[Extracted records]
◇ ◇ ◇ ◇ ◇ ◇ ◇
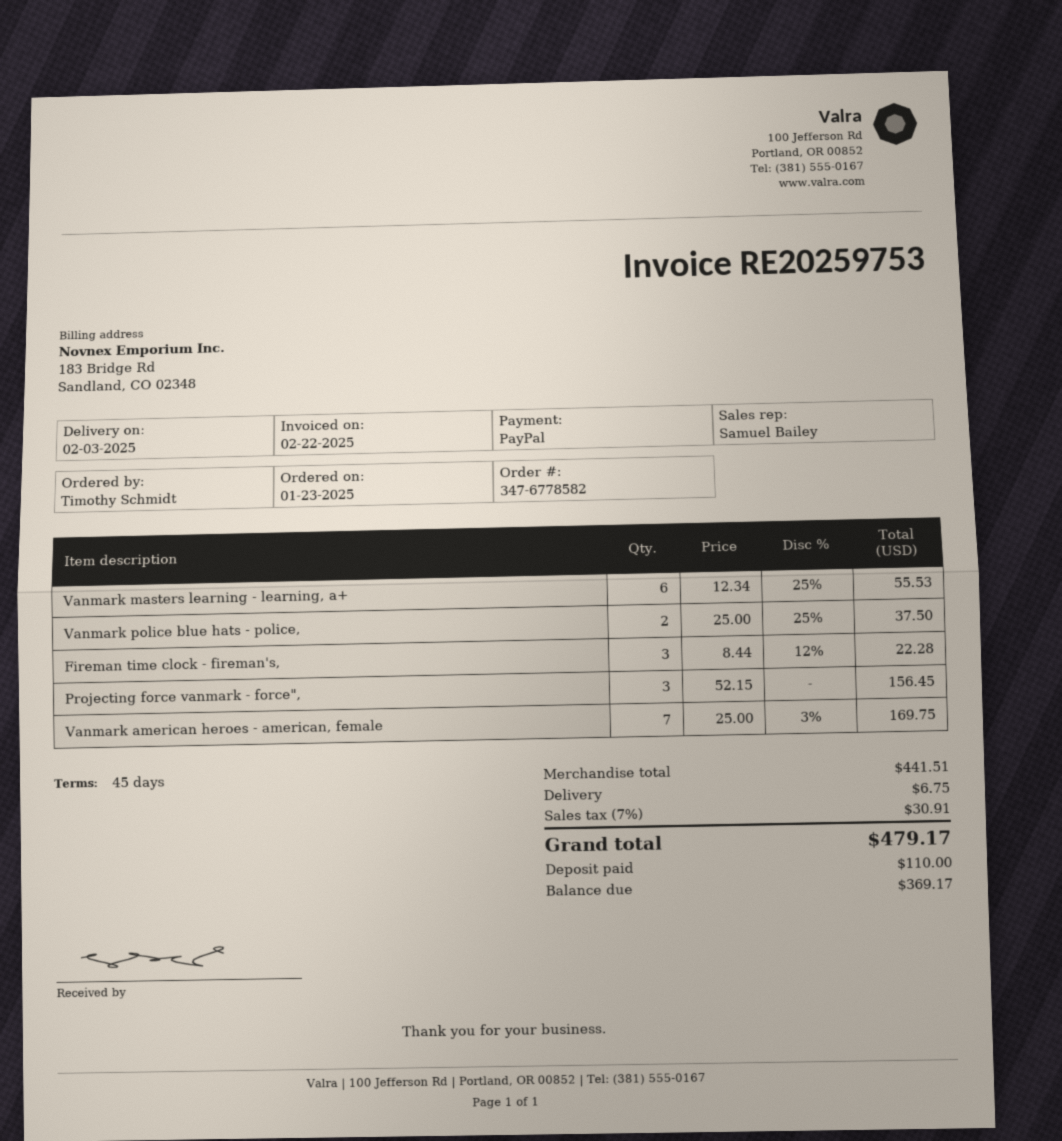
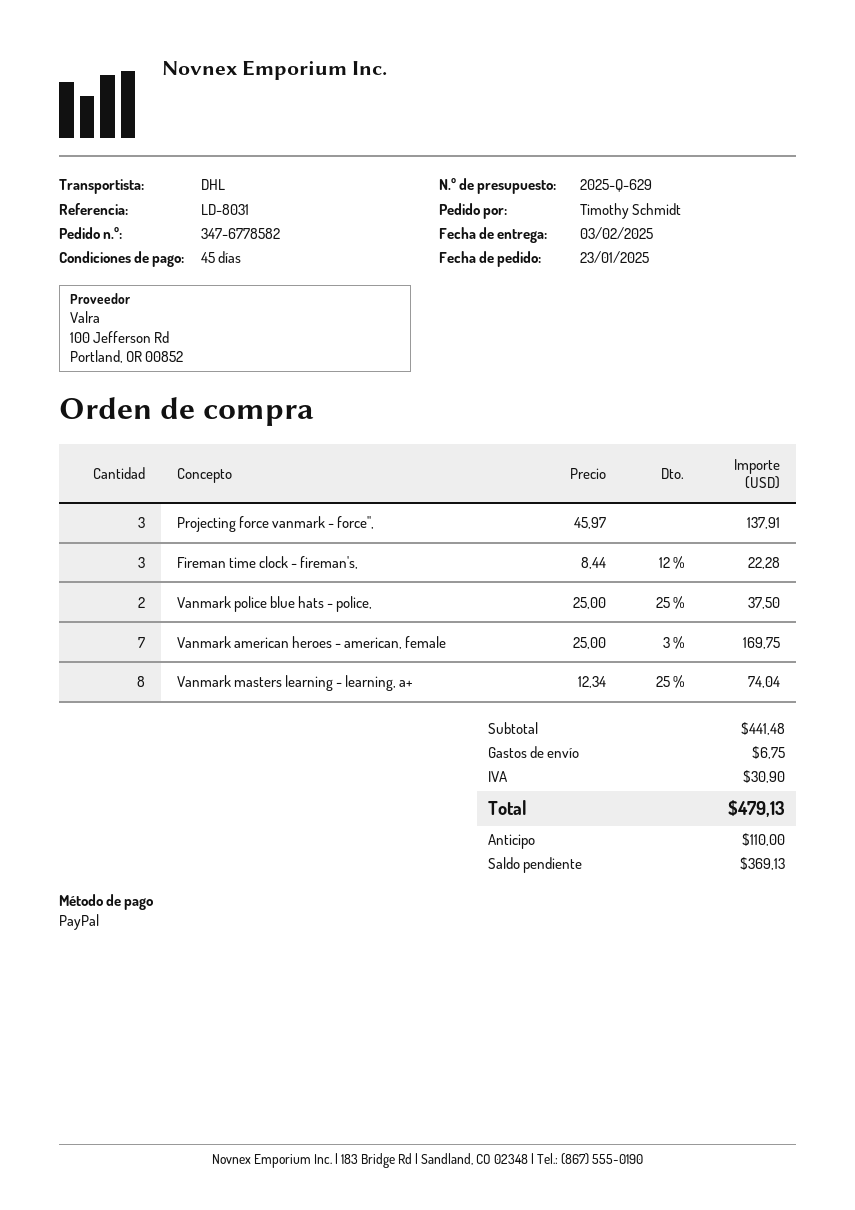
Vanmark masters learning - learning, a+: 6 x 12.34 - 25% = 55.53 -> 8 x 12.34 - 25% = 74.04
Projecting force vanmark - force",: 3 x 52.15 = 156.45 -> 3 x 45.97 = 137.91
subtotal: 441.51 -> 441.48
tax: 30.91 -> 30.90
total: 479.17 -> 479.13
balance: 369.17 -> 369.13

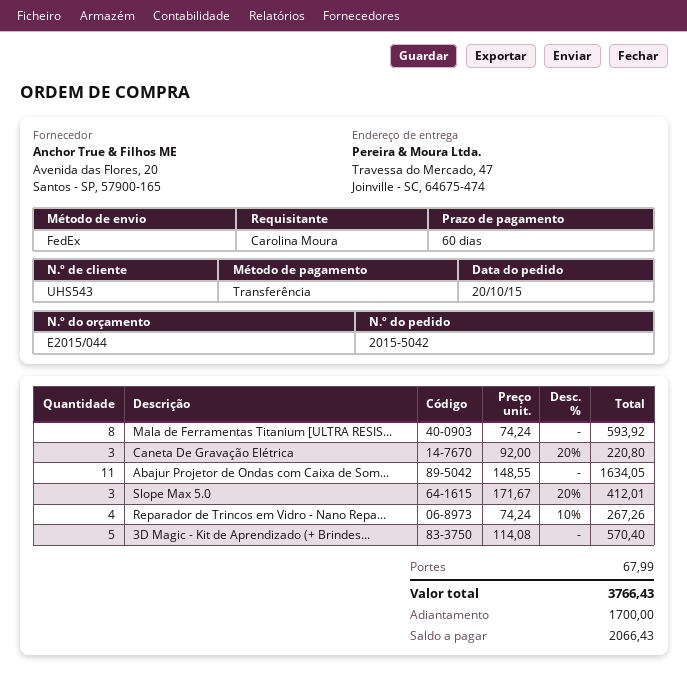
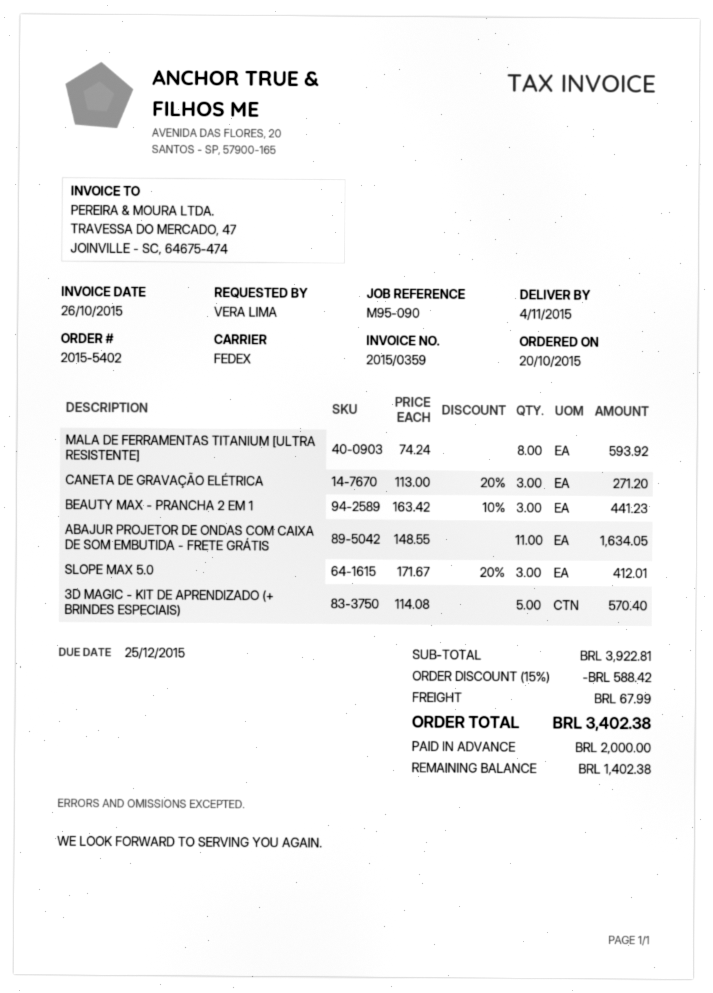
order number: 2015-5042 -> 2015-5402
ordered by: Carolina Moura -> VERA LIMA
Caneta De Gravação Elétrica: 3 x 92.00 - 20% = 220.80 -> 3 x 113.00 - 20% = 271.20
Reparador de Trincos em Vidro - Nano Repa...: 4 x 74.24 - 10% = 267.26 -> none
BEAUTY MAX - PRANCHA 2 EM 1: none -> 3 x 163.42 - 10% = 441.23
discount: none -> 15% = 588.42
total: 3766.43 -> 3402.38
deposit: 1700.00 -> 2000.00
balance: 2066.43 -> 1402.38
◇ ◇ ◇ ◇ ◇ ◇ ◇
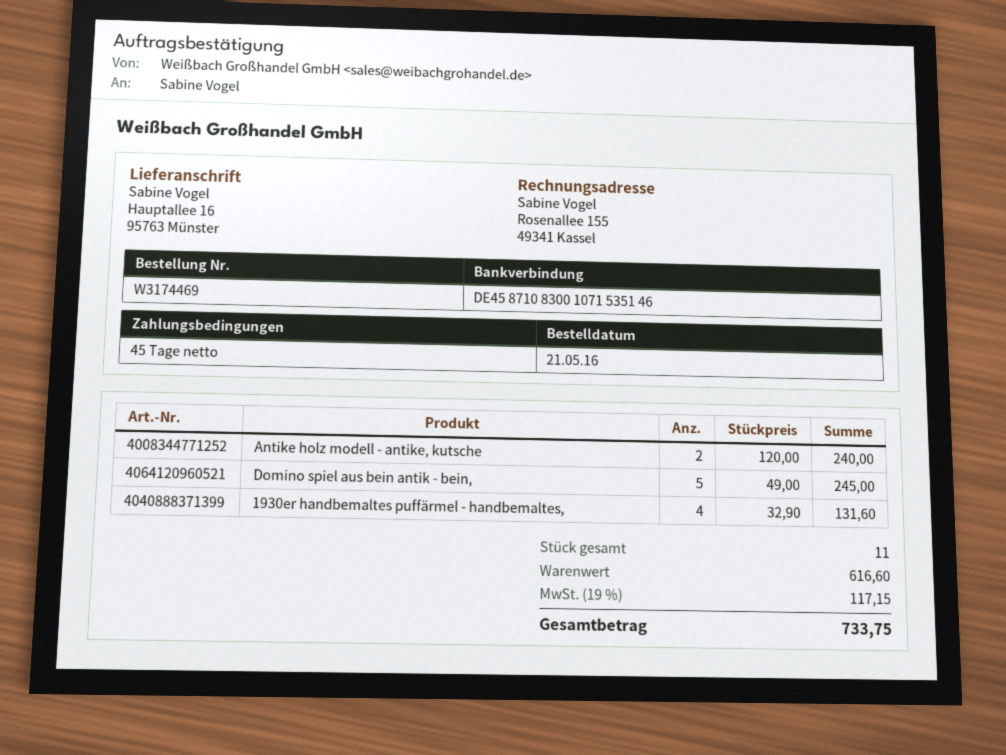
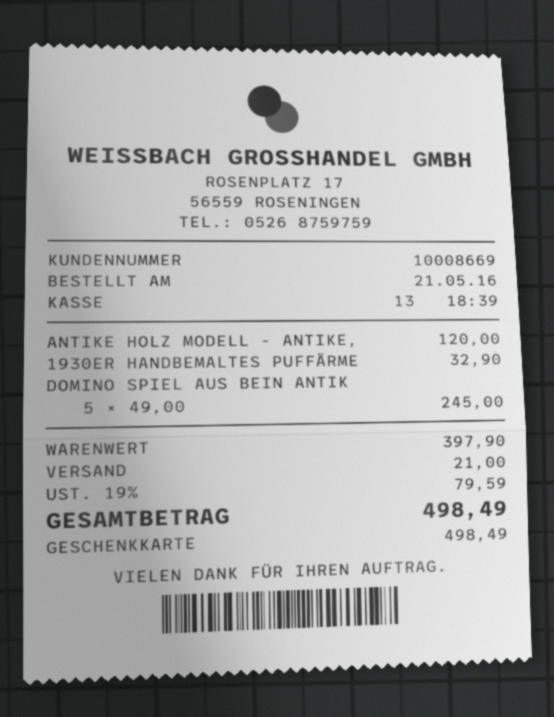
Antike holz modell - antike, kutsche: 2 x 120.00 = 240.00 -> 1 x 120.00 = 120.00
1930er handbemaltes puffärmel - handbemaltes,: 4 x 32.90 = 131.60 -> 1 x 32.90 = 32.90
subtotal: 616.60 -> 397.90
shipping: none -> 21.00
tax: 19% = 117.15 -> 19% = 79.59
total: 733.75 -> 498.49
◇ ◇ ◇ ◇ ◇ ◇ ◇
WORK ORDER:
Set down exactly the lines above, from the line containing "Projecting force vanmark" through the line containing "balance: 2066.43 -> 1402.38". Skip the pictures.

WRITTEN SOLUTION:
Projecting force vanmark - force",: 3 x 52.15 = 156.45 -> 3 x 45.97 = 137.91
subtotal: 441.51 -> 441.48
tax: 30.91 -> 30.90
total: 479.17 -> 479.13
balance: 369.17 -> 369.13

order number: 2015-5042 -> 2015-5402
ordered by: Carolina Moura -> VERA LIMA
Caneta De Gravação Elétrica: 3 x 92.00 - 20% = 220.80 -> 3 x 113.00 - 20% = 271.20
Reparador de Trincos em Vidro - Nano Repa...: 4 x 74.24 - 10% = 267.26 -> none
BEAUTY MAX - PRANCHA 2 EM 1: none -> 3 x 163.42 - 10% = 441.23
discount: none -> 15% = 588.42
total: 3766.43 -> 3402.38
deposit: 1700.00 -> 2000.00
balance: 2066.43 -> 1402.38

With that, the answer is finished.